* Activity
Restate the following records word for word without images.

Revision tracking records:
════════════════════

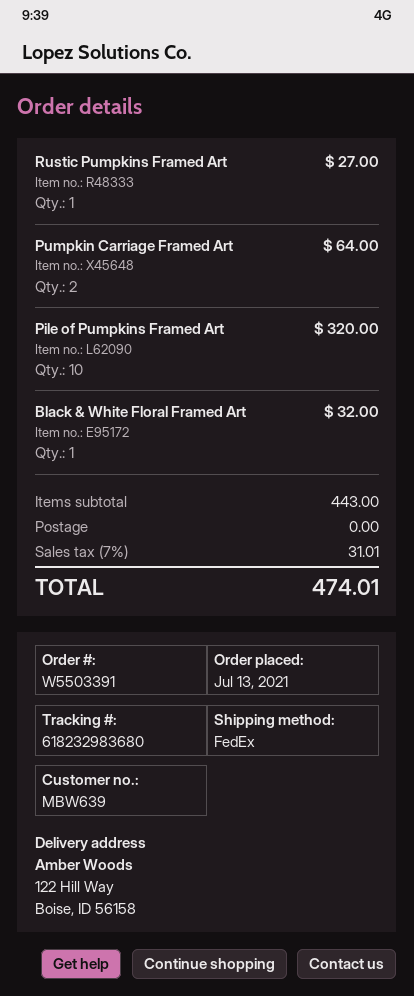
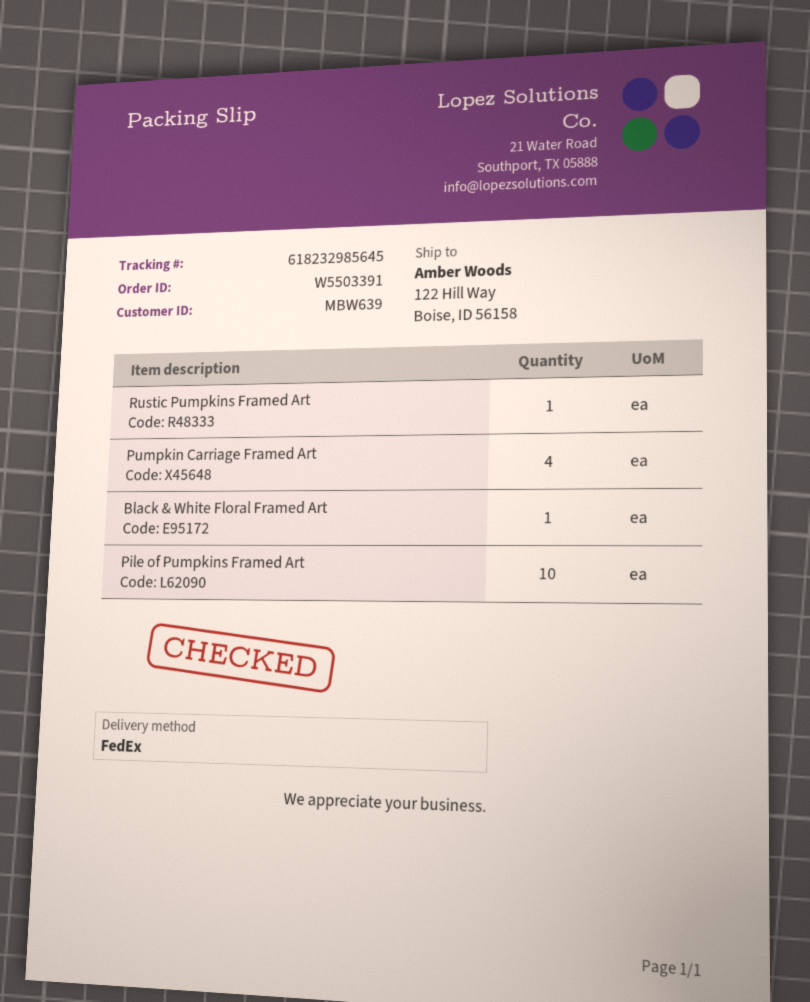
tracking number: 618232983680 -> 618232985645
Pumpkin Carriage Framed Art: 2 -> 4

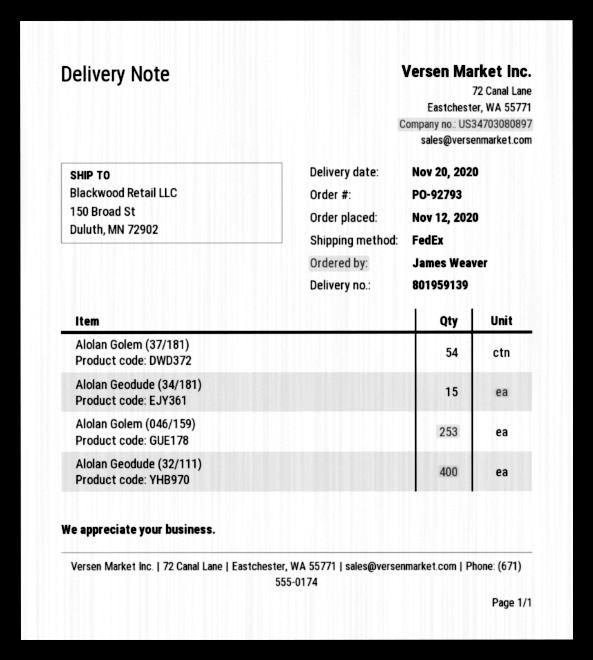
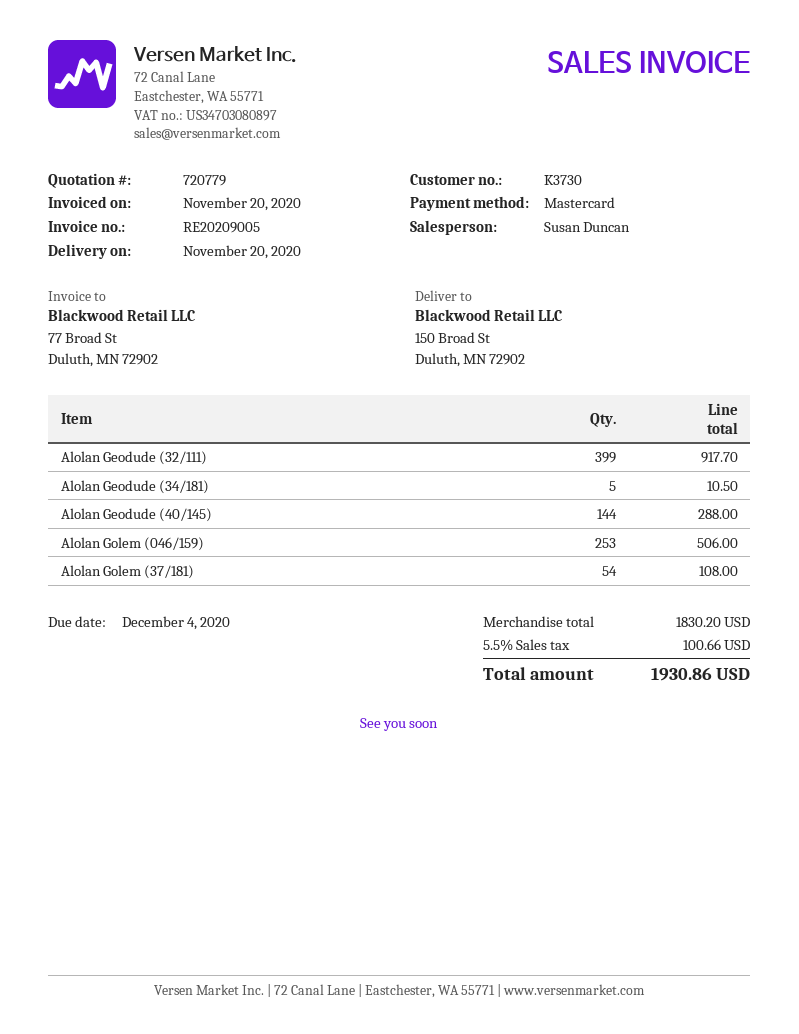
Alolan Geodude (34/181): 15 -> 5
Alolan Geodude (32/111): 400 -> 399
Alolan Geodude (40/145): none -> 144

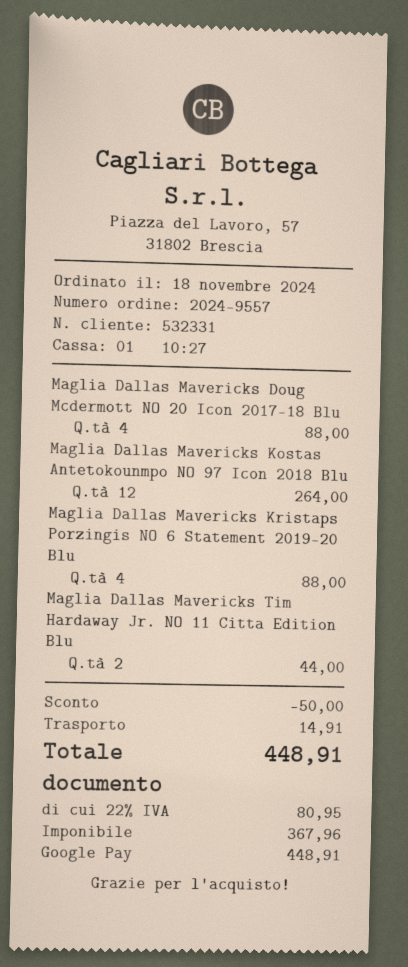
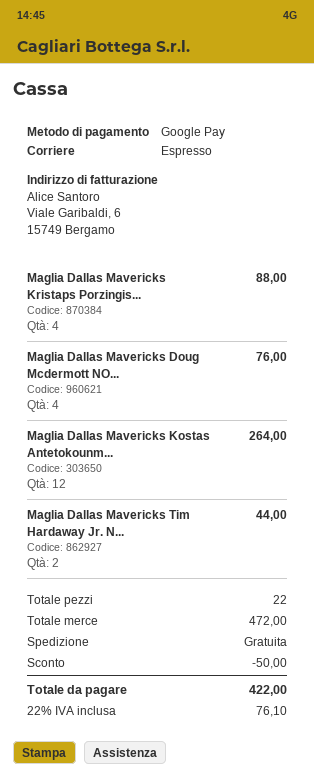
Maglia Dallas Mavericks Doug Mcdermott NO 20 Icon 2017-18 Blu: 4 for 88.00 -> 4 for 76.00
shipping: 14.91 -> 0.00
tax: 22% = 80.95 -> 22% = 76.10
total: 448.91 -> 422.00

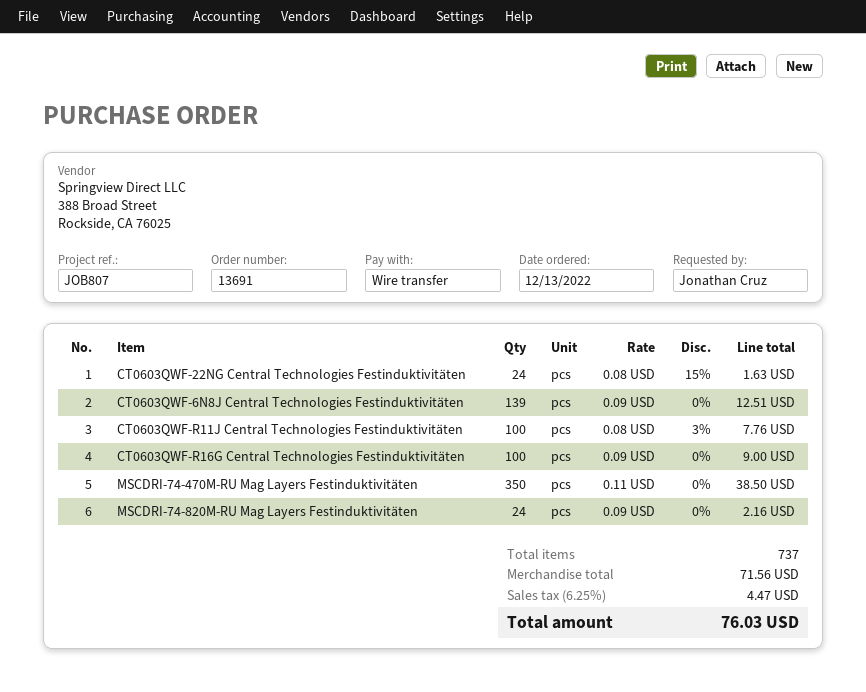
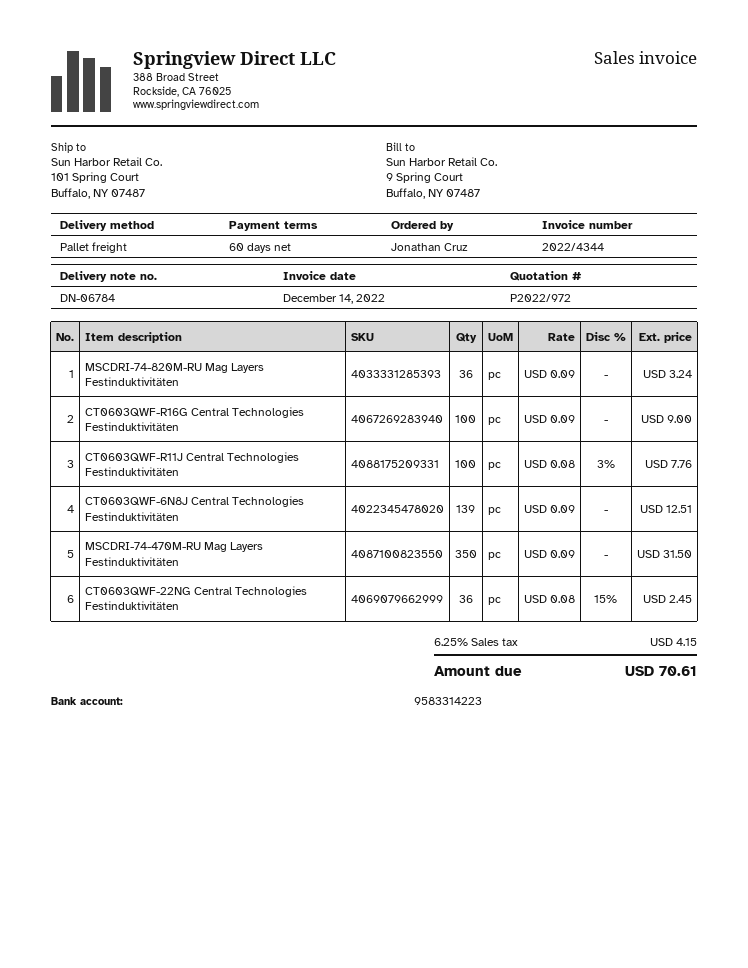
CT0603QWF-22NG Central Technologies Festinduktivitäten: 24 x 0.08 - 15% = 1.63 -> 36 x 0.08 - 15% = 2.45
MSCDRI-74-470M-RU Mag Layers Festinduktivitäten: 350 x 0.11 = 38.50 -> 350 x 0.09 = 31.50
MSCDRI-74-820M-RU Mag Layers Festinduktivitäten: 24 x 0.09 = 2.16 -> 36 x 0.09 = 3.24
tax: 6.25% = 4.47 -> 6.25% = 4.15
total: 76.03 -> 70.61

════════════════════

* Response below
tracking number: 618232983680 -> 618232985645
Pumpkin Carriage Framed Art: 2 -> 4

Alolan Geodude (34/181): 15 -> 5
Alolan Geodude (32/111): 400 -> 399
Alolan Geodude (40/145): none -> 144

Maglia Dallas Mavericks Doug Mcdermott NO 20 Icon 2017-18 Blu: 4 for 88.00 -> 4 for 76.00
shipping: 14.91 -> 0.00
tax: 22% = 80.95 -> 22% = 76.10
total: 448.91 -> 422.00

CT0603QWF-22NG Central Technologies Festinduktivitäten: 24 x 0.08 - 15% = 1.63 -> 36 x 0.08 - 15% = 2.45
MSCDRI-74-470M-RU Mag Layers Festinduktivitäten: 350 x 0.11 = 38.50 -> 350 x 0.09 = 31.50
MSCDRI-74-820M-RU Mag Layers Festinduktivitäten: 24 x 0.09 = 2.16 -> 36 x 0.09 = 3.24
tax: 6.25% = 4.47 -> 6.25% = 4.15
total: 76.03 -> 70.61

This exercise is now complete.